- **What needs to be done**: Using the records below, copy exactly the part that opens with the line holding "tax: 194.92 -> 212.75" and closes with the line holding "delivery date: 2020-01-10 -> 2020-01-09", minus the pictures.

- **Records for processing**:

▬▬▬▬▬▬

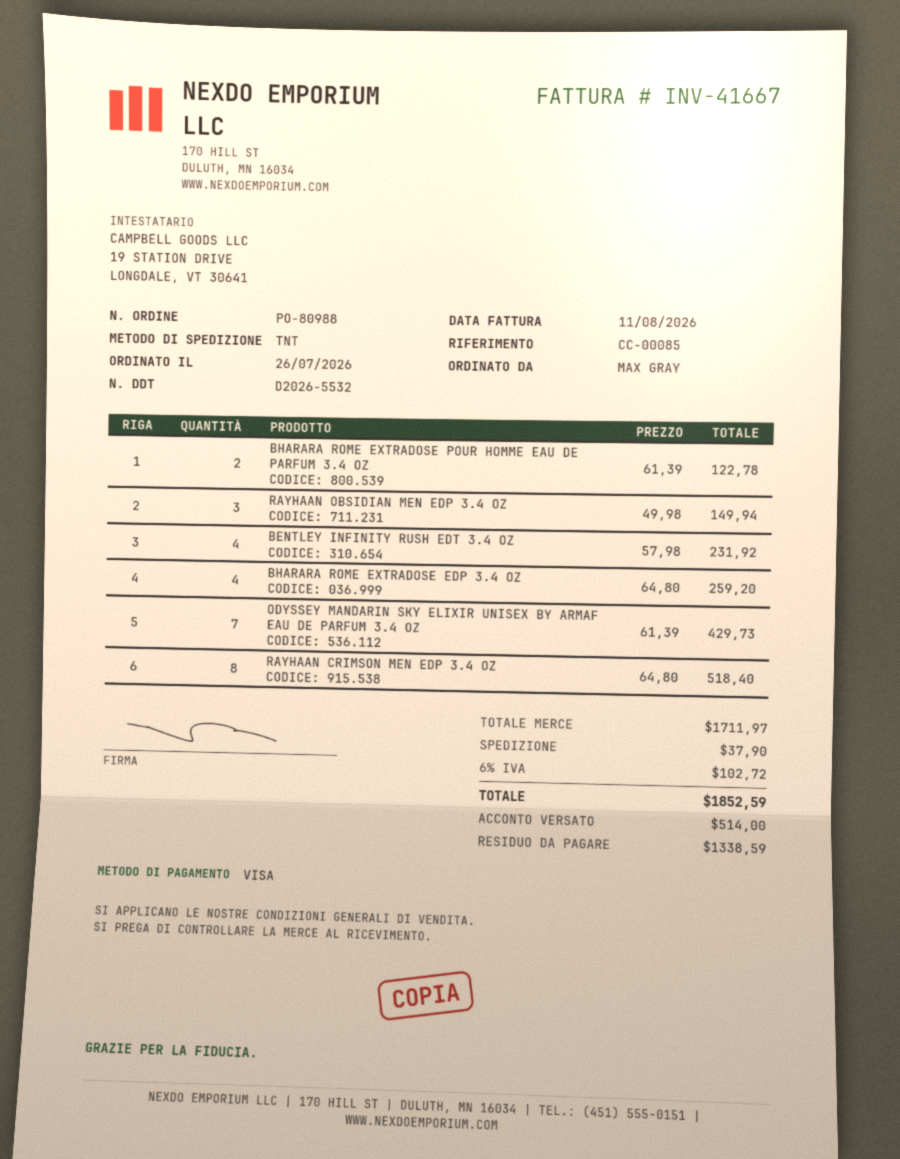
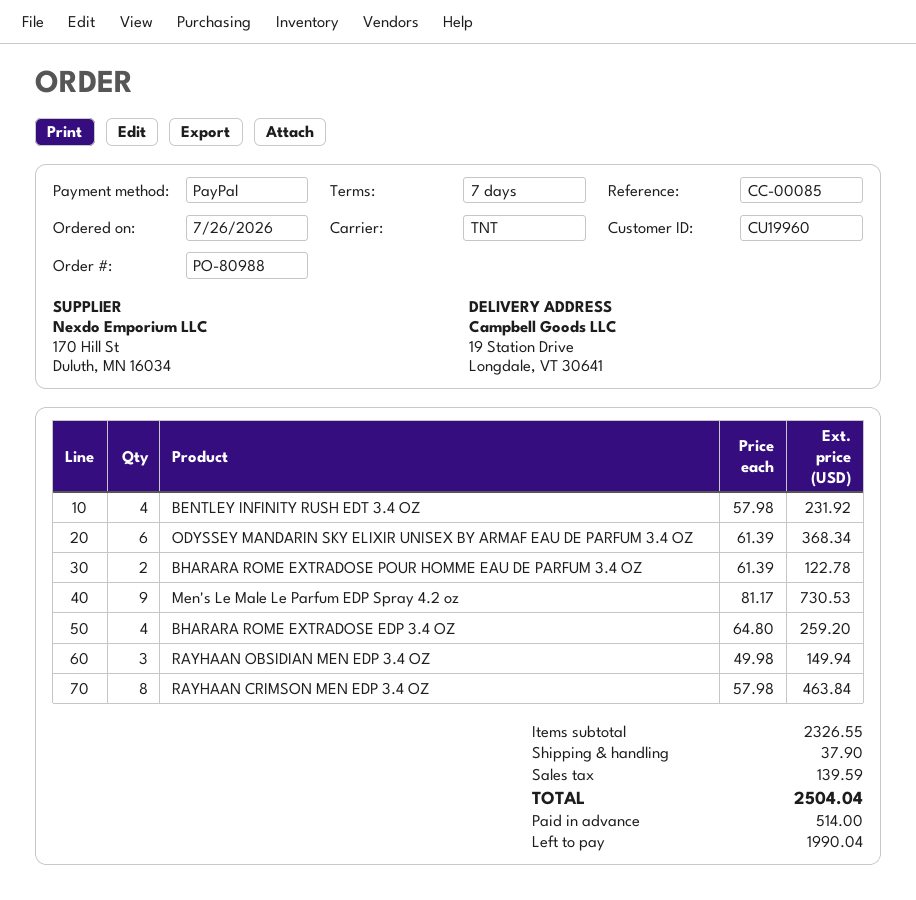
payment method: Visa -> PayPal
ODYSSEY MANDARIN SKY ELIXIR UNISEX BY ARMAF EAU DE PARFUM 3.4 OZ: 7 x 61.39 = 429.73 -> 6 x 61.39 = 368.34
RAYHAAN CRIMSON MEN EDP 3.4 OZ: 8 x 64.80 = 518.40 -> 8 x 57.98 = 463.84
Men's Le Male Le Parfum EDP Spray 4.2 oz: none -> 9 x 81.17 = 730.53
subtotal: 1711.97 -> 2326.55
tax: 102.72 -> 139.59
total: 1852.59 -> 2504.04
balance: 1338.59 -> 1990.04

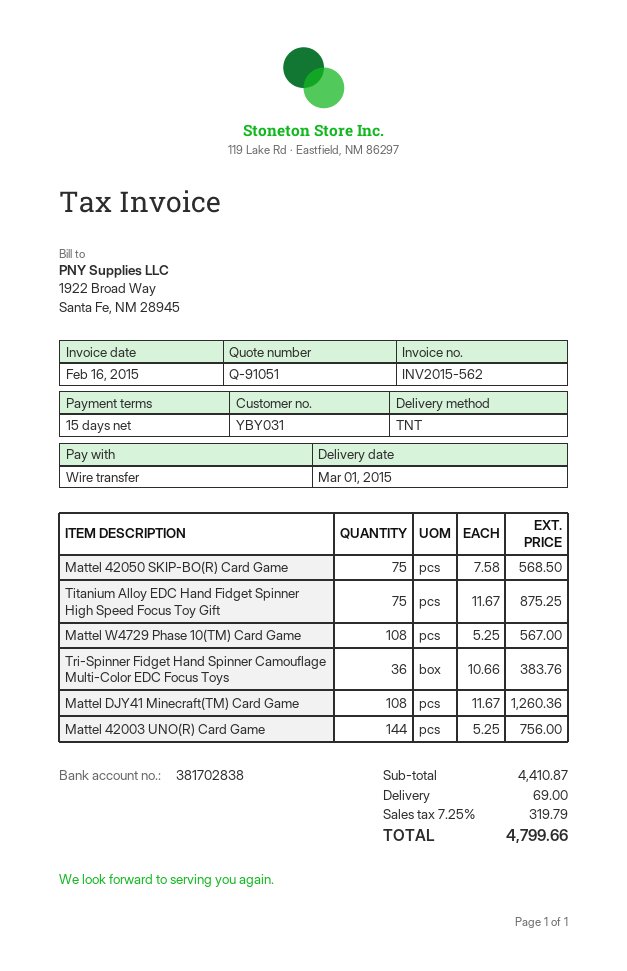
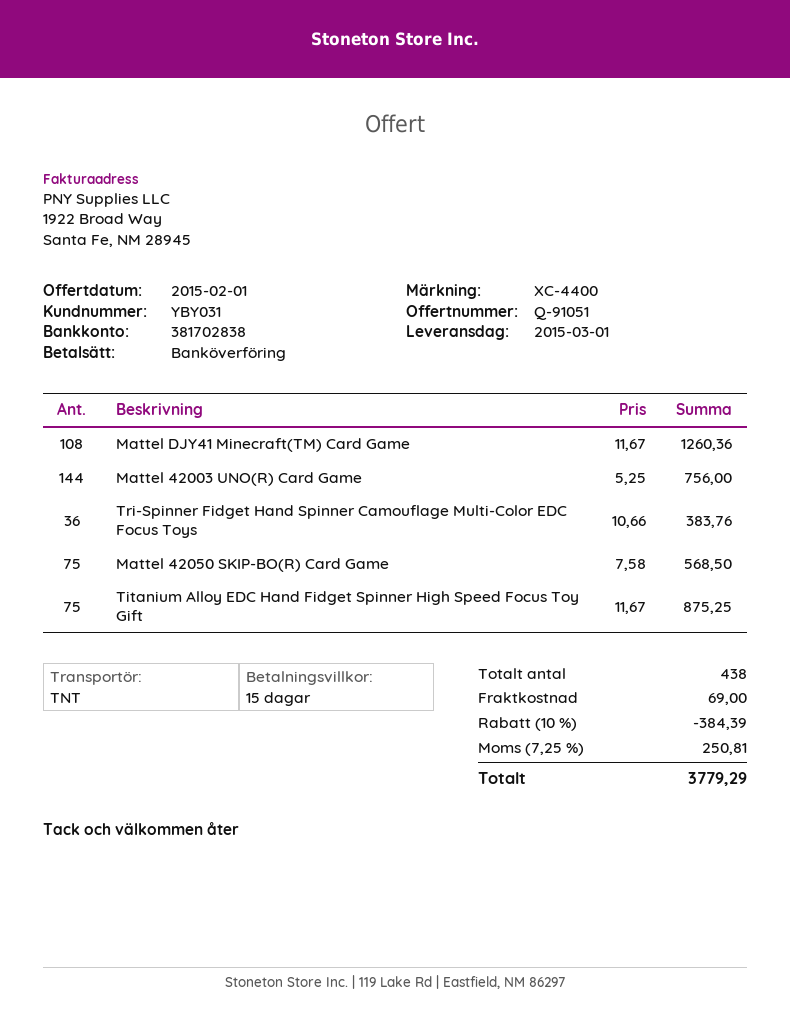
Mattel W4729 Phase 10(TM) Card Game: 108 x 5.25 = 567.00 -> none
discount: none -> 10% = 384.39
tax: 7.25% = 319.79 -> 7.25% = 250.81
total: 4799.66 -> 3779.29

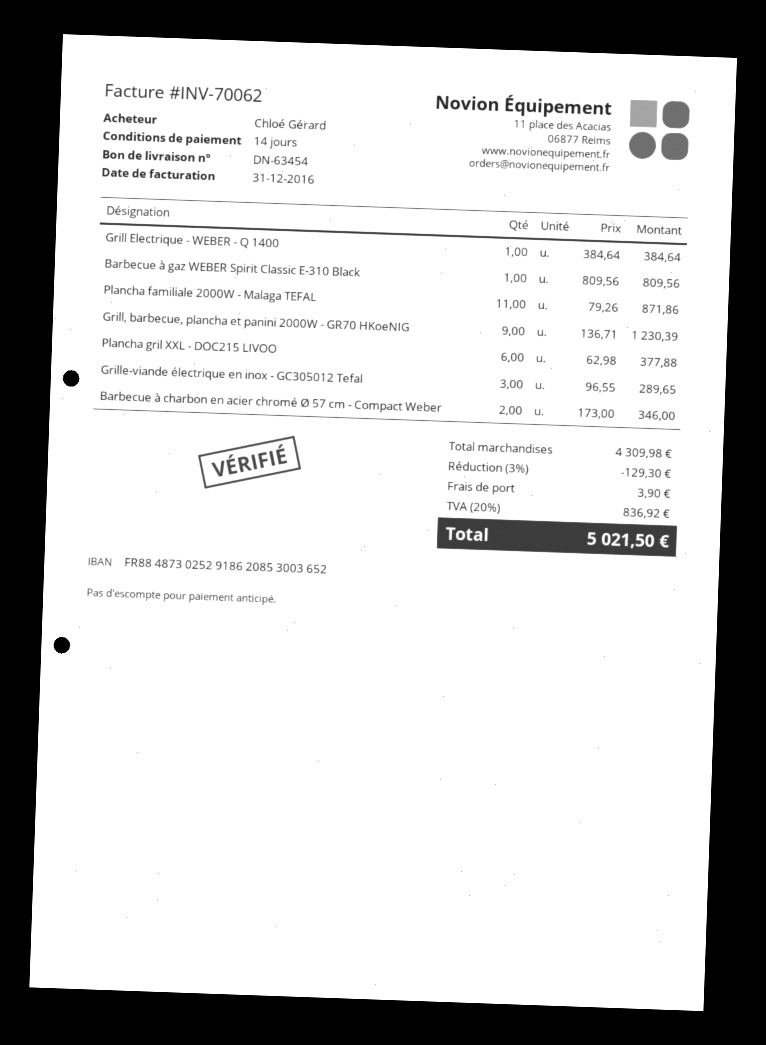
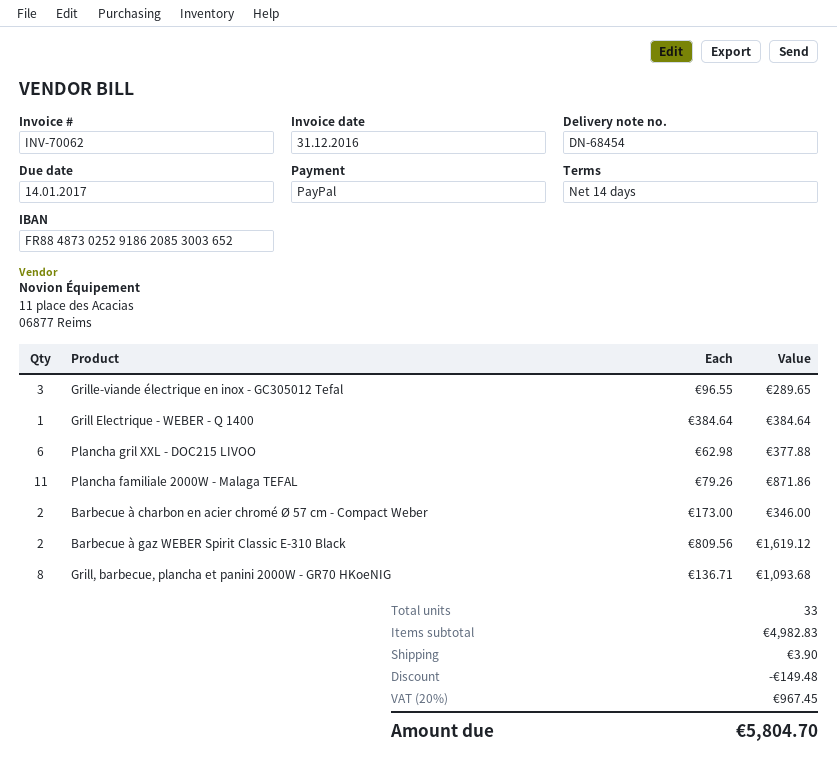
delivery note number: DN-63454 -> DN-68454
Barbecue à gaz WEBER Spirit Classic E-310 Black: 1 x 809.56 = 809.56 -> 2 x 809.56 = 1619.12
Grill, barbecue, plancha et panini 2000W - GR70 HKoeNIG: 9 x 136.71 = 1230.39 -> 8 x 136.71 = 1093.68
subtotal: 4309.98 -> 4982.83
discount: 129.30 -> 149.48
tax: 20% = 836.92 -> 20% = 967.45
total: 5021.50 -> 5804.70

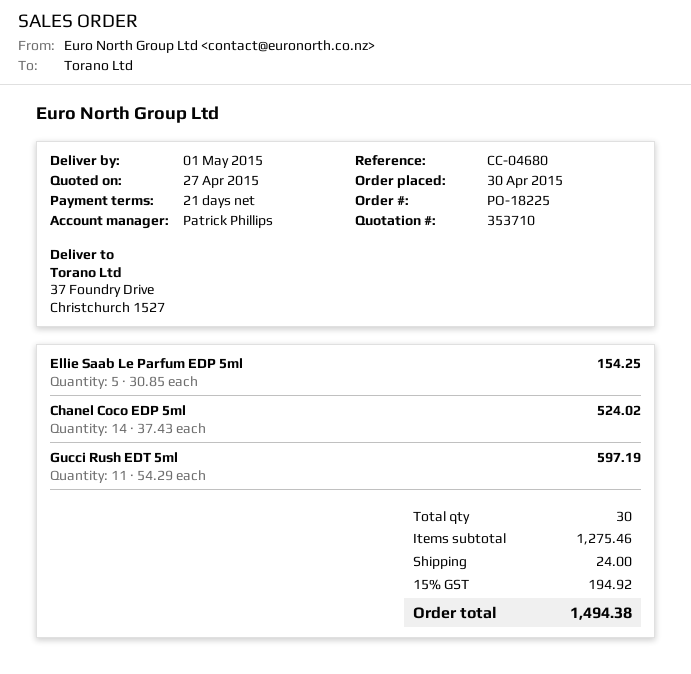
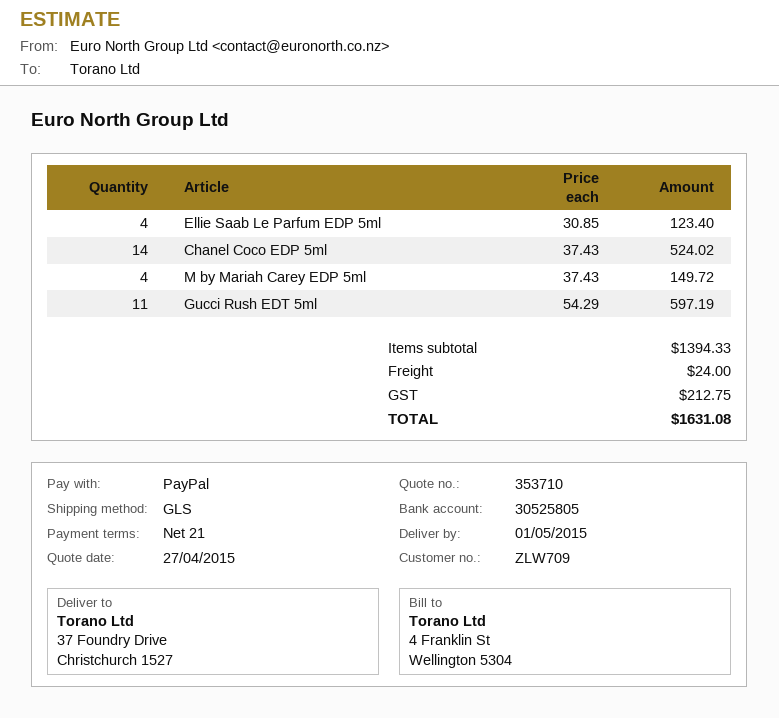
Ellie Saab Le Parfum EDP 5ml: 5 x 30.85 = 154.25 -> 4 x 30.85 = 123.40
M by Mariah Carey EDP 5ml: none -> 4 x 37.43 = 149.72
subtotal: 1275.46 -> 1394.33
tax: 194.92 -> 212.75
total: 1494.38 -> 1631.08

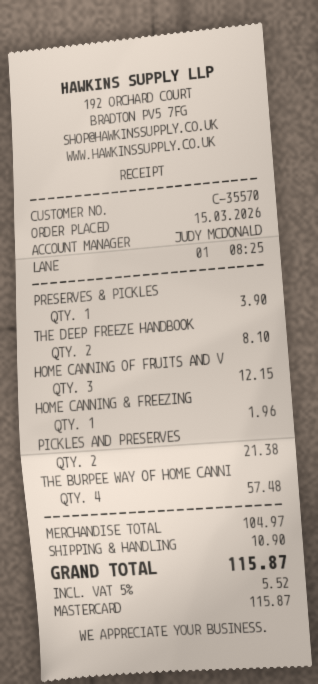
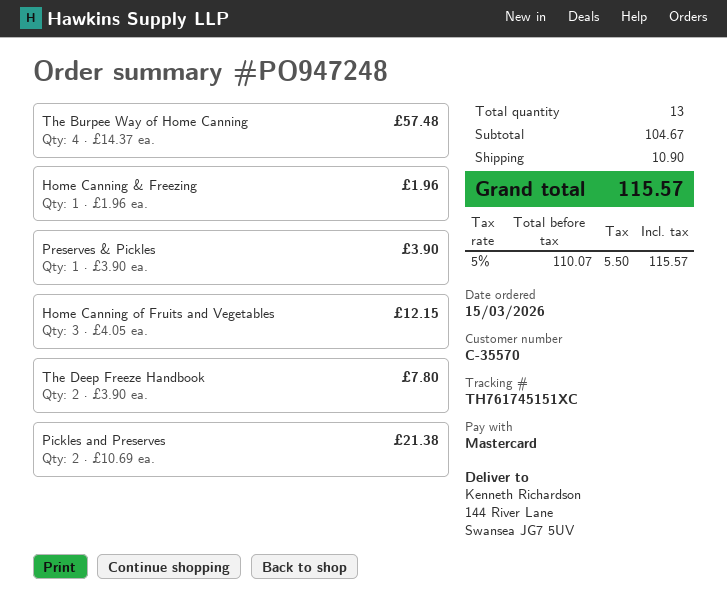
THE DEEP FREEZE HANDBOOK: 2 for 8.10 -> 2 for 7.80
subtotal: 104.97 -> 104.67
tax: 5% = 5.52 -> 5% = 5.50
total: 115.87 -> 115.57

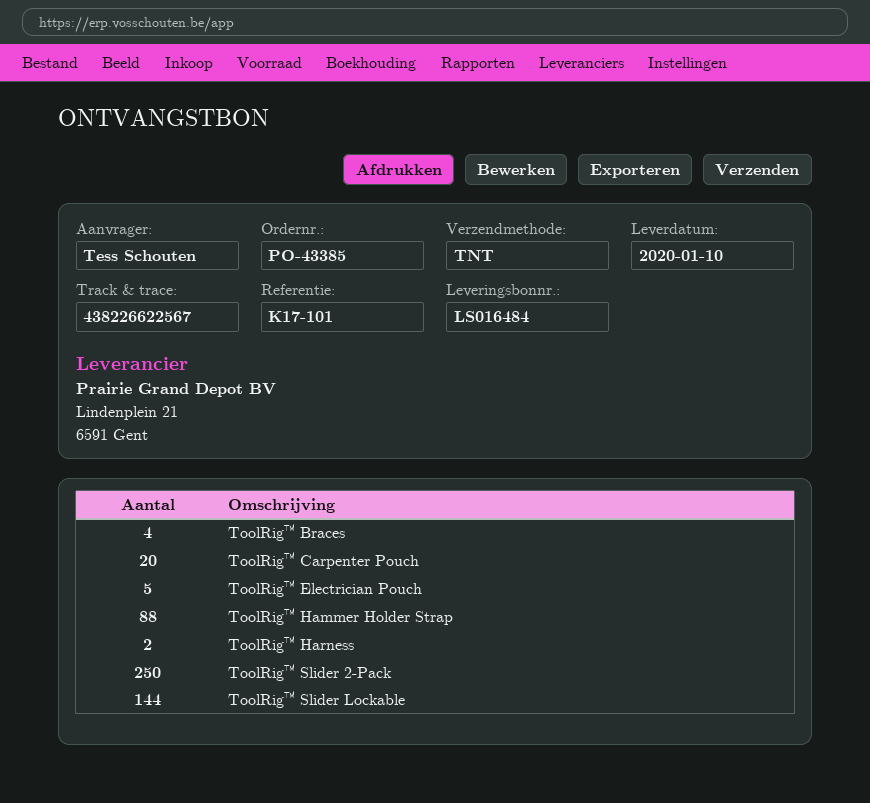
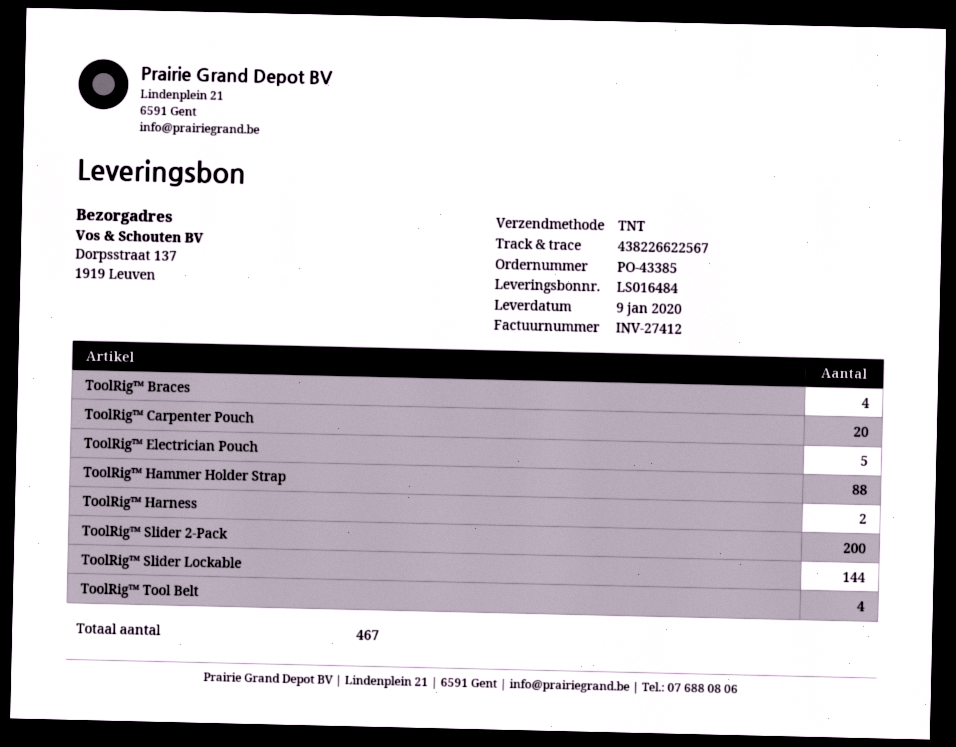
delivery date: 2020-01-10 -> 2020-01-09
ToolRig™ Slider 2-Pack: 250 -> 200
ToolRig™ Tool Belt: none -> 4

▬▬▬▬▬▬

- **Expected answer**:
tax: 194.92 -> 212.75
total: 1494.38 -> 1631.08

THE DEEP FREEZE HANDBOOK: 2 for 8.10 -> 2 for 7.80
subtotal: 104.97 -> 104.67
tax: 5% = 5.52 -> 5% = 5.50
total: 115.87 -> 115.57

delivery date: 2020-01-10 -> 2020-01-09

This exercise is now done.